• WHAT THE TASK ASKS:
From the first line of the data below through the line holding "- Figure 3 –Hi-Lo", write out each line exactly as it stands.

(Detected change data)
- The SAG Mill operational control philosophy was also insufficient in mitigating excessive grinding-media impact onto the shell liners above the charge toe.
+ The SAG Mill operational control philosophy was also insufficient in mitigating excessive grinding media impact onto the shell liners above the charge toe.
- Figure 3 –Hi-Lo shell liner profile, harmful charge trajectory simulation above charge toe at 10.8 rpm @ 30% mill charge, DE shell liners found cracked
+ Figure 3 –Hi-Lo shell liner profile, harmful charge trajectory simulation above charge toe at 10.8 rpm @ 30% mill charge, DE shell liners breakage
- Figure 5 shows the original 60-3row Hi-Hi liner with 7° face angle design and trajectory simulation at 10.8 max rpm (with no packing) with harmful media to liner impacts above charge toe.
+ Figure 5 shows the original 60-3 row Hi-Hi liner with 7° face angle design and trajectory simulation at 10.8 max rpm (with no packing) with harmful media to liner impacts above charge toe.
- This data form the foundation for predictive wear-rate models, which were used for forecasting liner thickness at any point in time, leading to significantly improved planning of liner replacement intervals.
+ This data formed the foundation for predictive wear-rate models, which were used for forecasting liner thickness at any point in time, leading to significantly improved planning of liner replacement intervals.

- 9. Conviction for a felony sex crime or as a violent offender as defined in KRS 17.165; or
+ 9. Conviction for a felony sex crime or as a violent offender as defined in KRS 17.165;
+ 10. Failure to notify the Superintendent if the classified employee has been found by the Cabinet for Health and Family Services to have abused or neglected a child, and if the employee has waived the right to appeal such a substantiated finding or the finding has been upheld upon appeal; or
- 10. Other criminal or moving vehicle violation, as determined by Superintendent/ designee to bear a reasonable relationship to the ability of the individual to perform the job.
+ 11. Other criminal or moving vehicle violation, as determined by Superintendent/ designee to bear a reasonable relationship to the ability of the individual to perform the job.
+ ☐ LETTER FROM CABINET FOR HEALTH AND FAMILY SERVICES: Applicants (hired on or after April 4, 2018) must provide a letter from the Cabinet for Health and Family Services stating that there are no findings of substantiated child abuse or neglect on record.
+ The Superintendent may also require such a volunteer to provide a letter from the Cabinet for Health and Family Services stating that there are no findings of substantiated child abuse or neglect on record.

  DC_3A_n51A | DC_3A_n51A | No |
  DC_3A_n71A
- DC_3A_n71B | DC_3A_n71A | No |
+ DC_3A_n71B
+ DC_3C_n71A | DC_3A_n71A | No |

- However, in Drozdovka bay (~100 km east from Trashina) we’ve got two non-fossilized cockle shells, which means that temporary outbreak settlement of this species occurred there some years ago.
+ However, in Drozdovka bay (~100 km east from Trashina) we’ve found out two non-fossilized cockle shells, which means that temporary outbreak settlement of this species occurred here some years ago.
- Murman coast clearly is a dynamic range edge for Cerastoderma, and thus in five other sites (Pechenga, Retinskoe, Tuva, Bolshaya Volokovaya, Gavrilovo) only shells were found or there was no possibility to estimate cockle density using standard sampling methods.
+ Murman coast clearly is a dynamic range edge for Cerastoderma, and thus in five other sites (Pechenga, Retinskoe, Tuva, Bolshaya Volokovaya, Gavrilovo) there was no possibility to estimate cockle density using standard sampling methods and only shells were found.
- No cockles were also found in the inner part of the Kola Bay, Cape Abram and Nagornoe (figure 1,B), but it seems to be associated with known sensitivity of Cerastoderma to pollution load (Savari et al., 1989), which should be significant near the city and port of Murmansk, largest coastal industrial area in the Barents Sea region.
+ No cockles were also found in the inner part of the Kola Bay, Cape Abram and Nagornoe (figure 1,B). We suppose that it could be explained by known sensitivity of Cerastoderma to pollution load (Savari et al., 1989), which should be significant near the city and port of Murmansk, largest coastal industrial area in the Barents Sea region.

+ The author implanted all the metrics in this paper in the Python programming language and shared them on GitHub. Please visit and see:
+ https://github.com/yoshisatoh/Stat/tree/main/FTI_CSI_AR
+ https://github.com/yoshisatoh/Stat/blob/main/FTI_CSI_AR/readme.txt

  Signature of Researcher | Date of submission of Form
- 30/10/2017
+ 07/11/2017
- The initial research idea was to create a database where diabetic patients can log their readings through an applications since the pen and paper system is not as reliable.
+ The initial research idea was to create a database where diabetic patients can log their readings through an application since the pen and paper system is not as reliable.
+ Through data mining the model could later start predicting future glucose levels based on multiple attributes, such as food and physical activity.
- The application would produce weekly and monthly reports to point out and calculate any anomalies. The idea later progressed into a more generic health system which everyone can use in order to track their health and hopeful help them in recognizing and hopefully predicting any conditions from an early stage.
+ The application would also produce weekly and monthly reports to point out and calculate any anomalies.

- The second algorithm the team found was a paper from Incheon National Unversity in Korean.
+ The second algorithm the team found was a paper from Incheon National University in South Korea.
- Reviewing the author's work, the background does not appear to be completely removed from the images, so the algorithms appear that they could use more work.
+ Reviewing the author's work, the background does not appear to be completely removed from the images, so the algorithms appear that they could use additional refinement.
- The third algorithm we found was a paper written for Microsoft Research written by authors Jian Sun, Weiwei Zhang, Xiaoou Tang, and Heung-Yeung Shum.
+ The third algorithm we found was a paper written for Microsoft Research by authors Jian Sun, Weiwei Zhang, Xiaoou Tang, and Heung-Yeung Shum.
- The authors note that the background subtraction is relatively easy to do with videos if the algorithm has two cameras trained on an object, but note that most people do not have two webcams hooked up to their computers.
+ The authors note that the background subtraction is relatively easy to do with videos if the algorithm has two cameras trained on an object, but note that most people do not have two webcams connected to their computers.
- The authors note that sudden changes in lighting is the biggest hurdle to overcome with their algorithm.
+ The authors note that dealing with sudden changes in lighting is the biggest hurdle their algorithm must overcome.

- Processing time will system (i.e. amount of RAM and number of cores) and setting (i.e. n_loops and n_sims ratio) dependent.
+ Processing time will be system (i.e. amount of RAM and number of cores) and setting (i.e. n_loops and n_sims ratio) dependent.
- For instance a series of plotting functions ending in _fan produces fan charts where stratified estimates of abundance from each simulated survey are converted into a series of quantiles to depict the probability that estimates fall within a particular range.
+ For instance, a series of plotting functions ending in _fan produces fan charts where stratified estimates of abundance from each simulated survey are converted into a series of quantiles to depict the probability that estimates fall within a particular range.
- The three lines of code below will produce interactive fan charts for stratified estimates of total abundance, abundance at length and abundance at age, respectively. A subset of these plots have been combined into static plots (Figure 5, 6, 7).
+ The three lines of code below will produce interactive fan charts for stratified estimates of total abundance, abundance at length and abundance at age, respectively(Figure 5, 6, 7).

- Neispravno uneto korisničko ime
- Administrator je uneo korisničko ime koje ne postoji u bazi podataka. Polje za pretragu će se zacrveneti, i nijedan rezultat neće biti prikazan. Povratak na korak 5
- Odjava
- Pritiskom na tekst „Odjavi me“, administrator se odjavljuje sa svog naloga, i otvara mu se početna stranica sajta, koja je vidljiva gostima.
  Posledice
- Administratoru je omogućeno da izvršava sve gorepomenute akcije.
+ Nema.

• EXERCISE ANSWER:
- The SAG Mill operational control philosophy was also insufficient in mitigating excessive grinding-media impact onto the shell liners above the charge toe.
+ The SAG Mill operational control philosophy was also insufficient in mitigating excessive grinding media impact onto the shell liners above the charge toe.
- Figure 3 –Hi-Lo shell liner profile, harmful charge trajectory simulation above charge toe at 10.8 rpm @ 30% mill charge, DE shell liners found cracked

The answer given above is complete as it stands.